* [Exercise instructions]
Once you know how many lines below hold "body", reply with that number and add nothing.
○ ○ ○ ○ ○ ○ ○
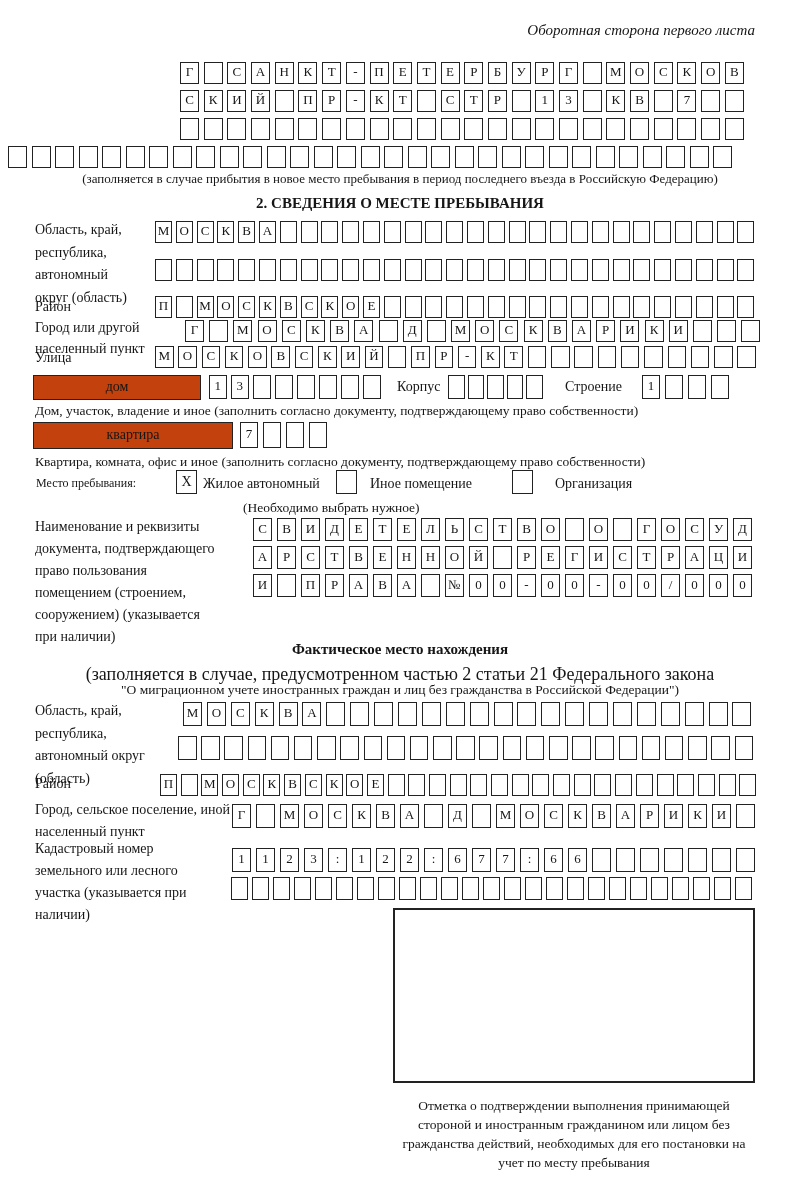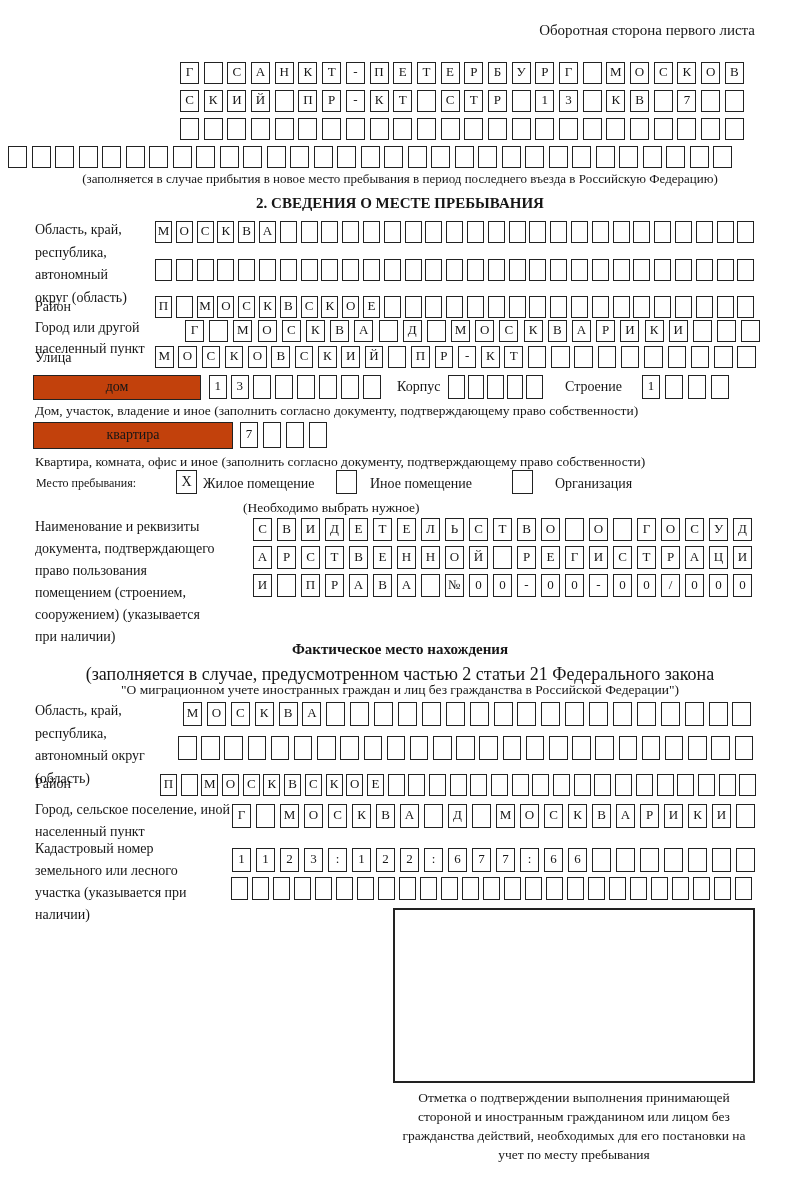--- a/index.html
+++ b/index.html
@@ -1,40 +1,40 @@
 <!DOCTYPE html>
 <html><head>
 <meta charset="utf-8">
 <style>
   html,body{margin:0;padding:0;background:#fff;}
   .page{
     position:relative;width:800px;height:1180px;background:#fff;
     font-family:"Liberation Serif","DejaVu Serif",serif;color:#161616;overflow:hidden;
   }
-  .corner{position:absolute;top:22px;right:45px;font-size:15px;}
+  .corner{position:absolute;top:22px;right:45px;font-size:15px;font-style:italic;}
   .lbl{position:absolute;font-size:14px;line-height:22px;}
   .cap{position:absolute;font-size:13px;}
   .cap-center{position:absolute;left:0;width:800px;text-align:center;font-size:13px;}
   .sec-title{position:absolute;left:0;width:800px;text-align:center;font-size:15px;font-weight:700;}
   .cellrow{position:absolute;display:flex;--bw:18px;--bh:22px;}
   .cellrow .cell{
     box-sizing:border-box;flex:0 0 var(--bw);width:var(--bw);height:var(--bh);
     border:1.5px solid #222;background:#fff;text-align:center;
     font-size:13px;line-height:calc(var(--bh) - 4px);
   }
   .widebox{
     position:absolute;box-sizing:border-box;border:1.5px solid #222;
     text-align:center;font-size:14px;background:#c2410c;
   }
   .chk{
     position:absolute;box-sizing:border-box;width:21px;height:24px;border:1.5px solid #222;
     text-align:center;font-size:14px;line-height:21px;background:#fff;
   }
   .stamp{position:absolute;box-sizing:border-box;border:2px solid #222;background:#fff;}
-  .stamp-cap{position:absolute;text-align:center;font-size:13.5px;line-height:19px;}
+  .stamp-cap{position:absolute;text-align:center;font-size:13.5px;line-height:19px;margin-top:8px;}
 </style>
 </head>
 <body>
 
 <div class="page">
 
   <div class="corner">Оборотная сторона первого листа</div>
 
   <div class="cellrow" style="left:180px;top:62px;--bw:19px;gap:4.7px">
       <span class="cell">Г</span>
@@ -338,21 +338,21 @@
   <div class="cellrow" style="left:240px;top:422px;--bw:18px;--bh:26px;gap:5px">
       <span class="cell">7</span>
       <span class="cell"></span>
       <span class="cell"></span>
       <span class="cell"></span>
     </div>
   <div class="cap" style="left:35px;top:454px;font-size:13.5px">Квартира, комната, офис и иное (заполнить согласно документу, подтверждающему право собственности)</div>
 
   <div class="cap" style="left:36px;top:476px;font-size:12px">Место пребывания:</div>
   <div class="chk" style="left:176px;top:470px">X</div>
-  <div class="cap" style="left:203px;top:476px;font-size:14px">Жилое помещение</div>
+  <div class="cap" style="left:203px;top:476px;font-size:14px">Жилое автономный</div>
   <div class="chk" style="left:336px;top:470px"></div>
   <div class="cap" style="left:370px;top:476px;font-size:14px">Иное помещение</div>
   <div class="chk" style="left:512px;top:470px"></div>
   <div class="cap" style="left:555px;top:476px;font-size:14px">Организация</div>
   <div class="cap" style="left:243px;top:500px;font-size:13.5px">(Необходимо выбрать нужное)</div>
 
   <div class="lbl" style="left:35px;top:516px;width:190px">Наименование и реквизиты документа, подтверждающего право пользования помещением (строением, сооружением) (указывается при наличии)</div>
   <div class="cellrow" style="left:253px;top:518px;--bw:19px;--bh:23px;gap:5px">
       <span class="cell">С</span>
       <span class="cell">В</span>

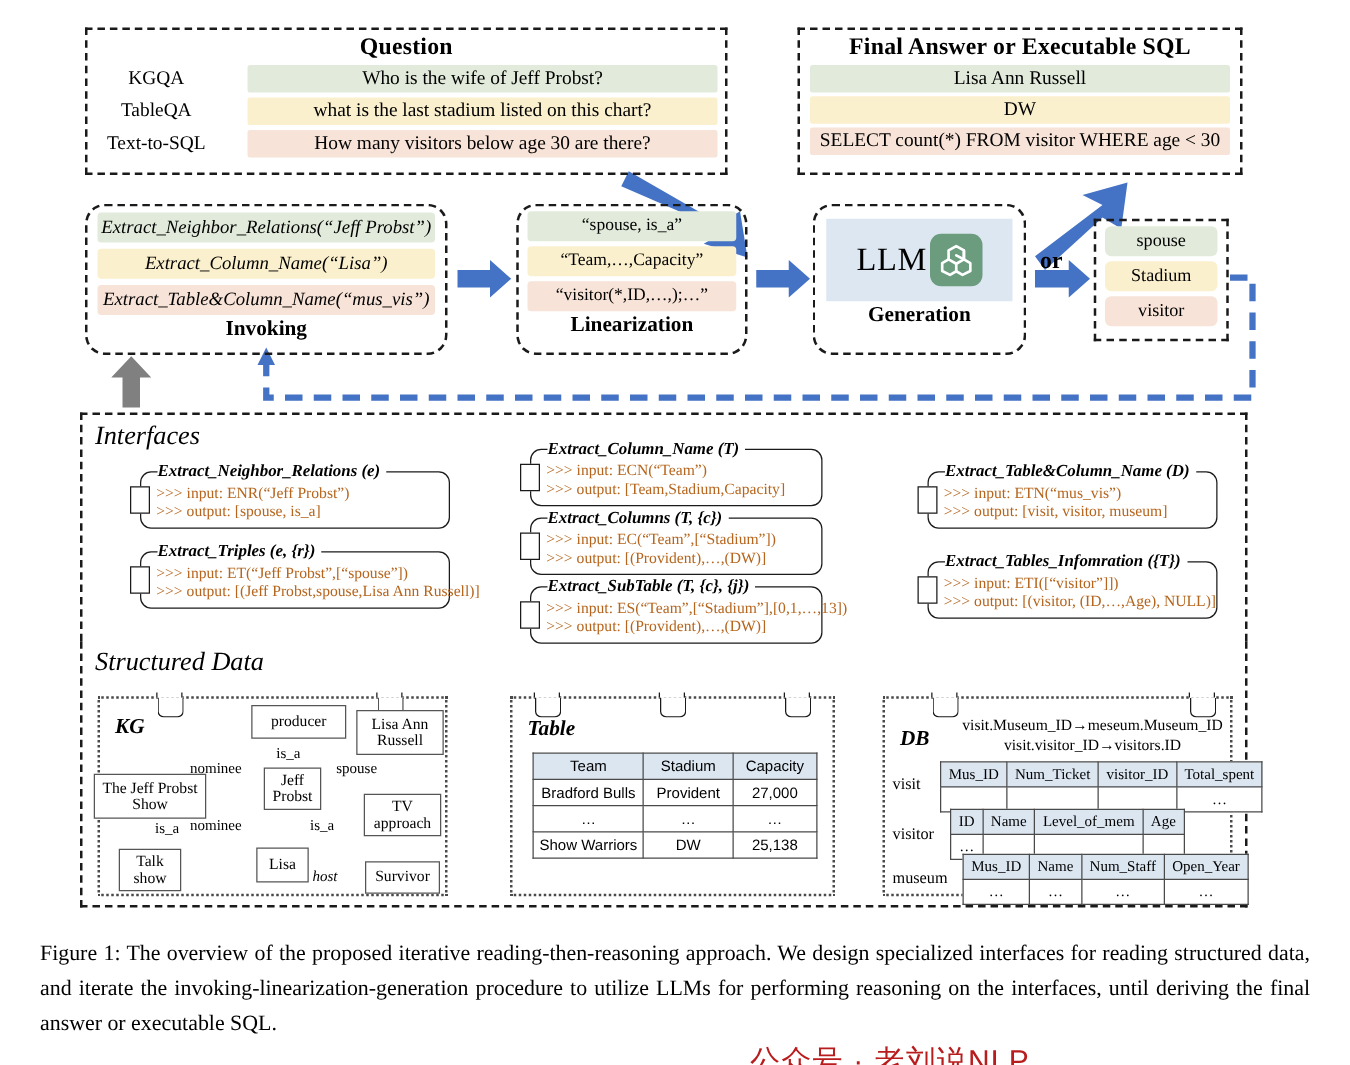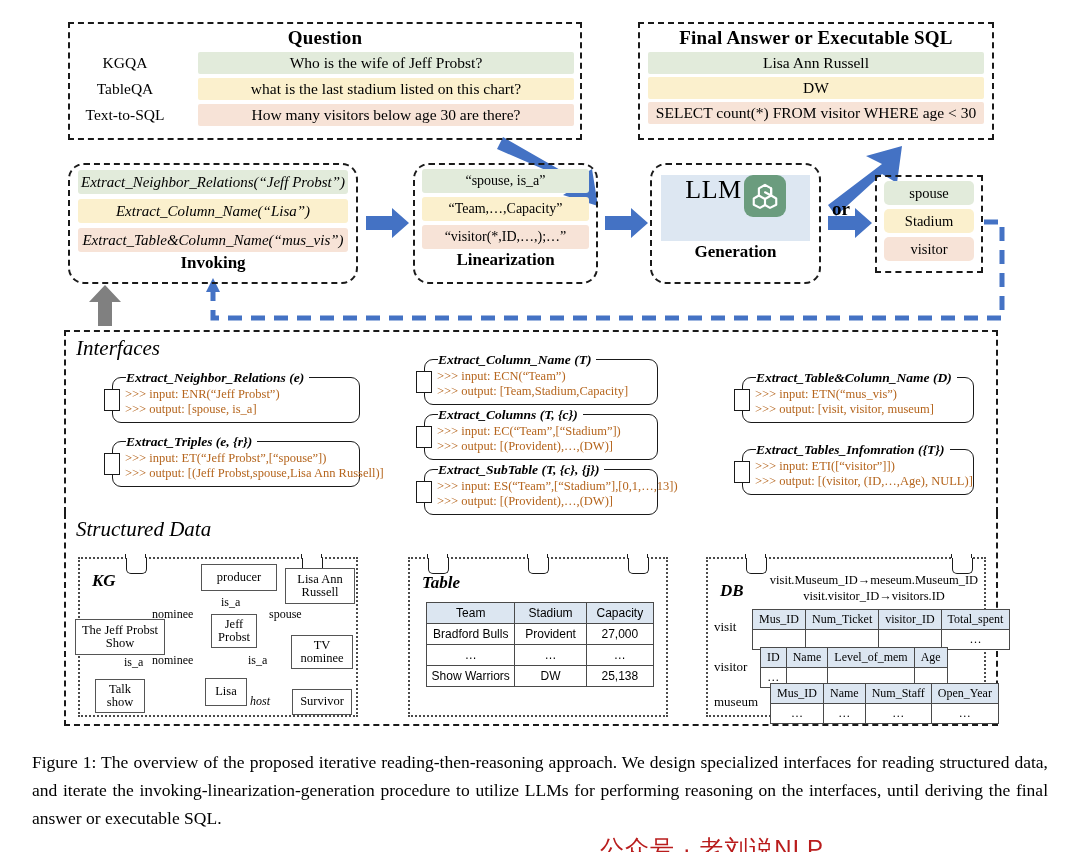--- a/index.html
+++ b/index.html
@@ -88,21 +88,21 @@
   .pipe-caption {
     text-align: center; font-weight: bold; font-size: 17px;
     margin-top: 1px;
   }
   #linearization-box .pipe-item { font-size: 14px; margin: 4px 7px 0 7px; }
   #output-box .pipe-item { font-size: 14.5px; margin: 4px 7px 0 7px; height: 24px; line-height: 24px; border-radius: 5px;}
 
   .llm-inner {
     margin: 10px 9px 0 9px; height: 66px;
     background: #dde7f2;
-    display: flex; align-items: flex-start; justify-content: center;
+    display: flex; align-items: center; justify-content: center;
     gap: 2px;
   }
   .llm-text { font-size: 26px; letter-spacing: .5px; }
   .llm-logo {
     width: 42px; height: 42px; background: #6b9c7e; border-radius: 9px;
     display: flex; align-items: center; justify-content: center;
   }
   .or-label {
     left: 832px; top: 198px; font-weight: bold; font-size: 19px;
   }
@@ -425,21 +425,21 @@
 <div class="fig sd-block" style="left:78px; top:557px; width:280px; height:160px;">
   <span class="tab" style="left:46px; top:-1px;"></span>
   <span class="tab" style="left:222px; top:-1px;"></span>
   <div class="sd-title" style="left:12px; top:12px;">KG</div>
 </div>
 
 <div class="fig kgnode" style="left:201px; top:564px; width:76px; height:27px;">producer</div>
 <div class="fig kgnode" style="left:285px; top:568px; width:70px; height:36px;">Lisa Ann Russell</div>
 <div class="fig kgnode" style="left:75px; top:619px; width:90px; height:36px;">The Jeff Probst Show</div>
 <div class="fig kgnode" style="left:211px; top:614px; width:46px; height:34px;">Jeff Probst</div>
-<div class="fig kgnode" style="left:291px; top:635px; width:62px; height:34px;">TV nominee</div>
+<div class="fig kgnode" style="left:291px; top:635px; width:62px; height:34px;">TV approach</div>
 <div class="fig kgnode" style="left:95px; top:679px; width:50px; height:34px;">Talk show</div>
 <div class="fig kgnode" style="left:205px; top:678px; width:42px; height:28px;">Lisa</div>
 <div class="fig kgnode" style="left:292px; top:689px; width:60px; height:26px;">Survivor</div>
 
 <div class="fig kglabel" style="left:221px; top:595px;">is_a</div>
 <div class="fig kglabel" style="left:269px; top:607px;">spouse</div>
 <div class="fig kglabel" style="left:152px; top:607px;">nominee</div>
 <div class="fig kglabel" style="left:152px; top:653px;">nominee</div>
 <div class="fig kglabel" style="left:124px; top:655px;">is_a</div>
 <div class="fig kglabel" style="left:248px; top:653px;">is_a</div>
○ ○ ○ ○ ○ ○ ○
* [Worked solution]
2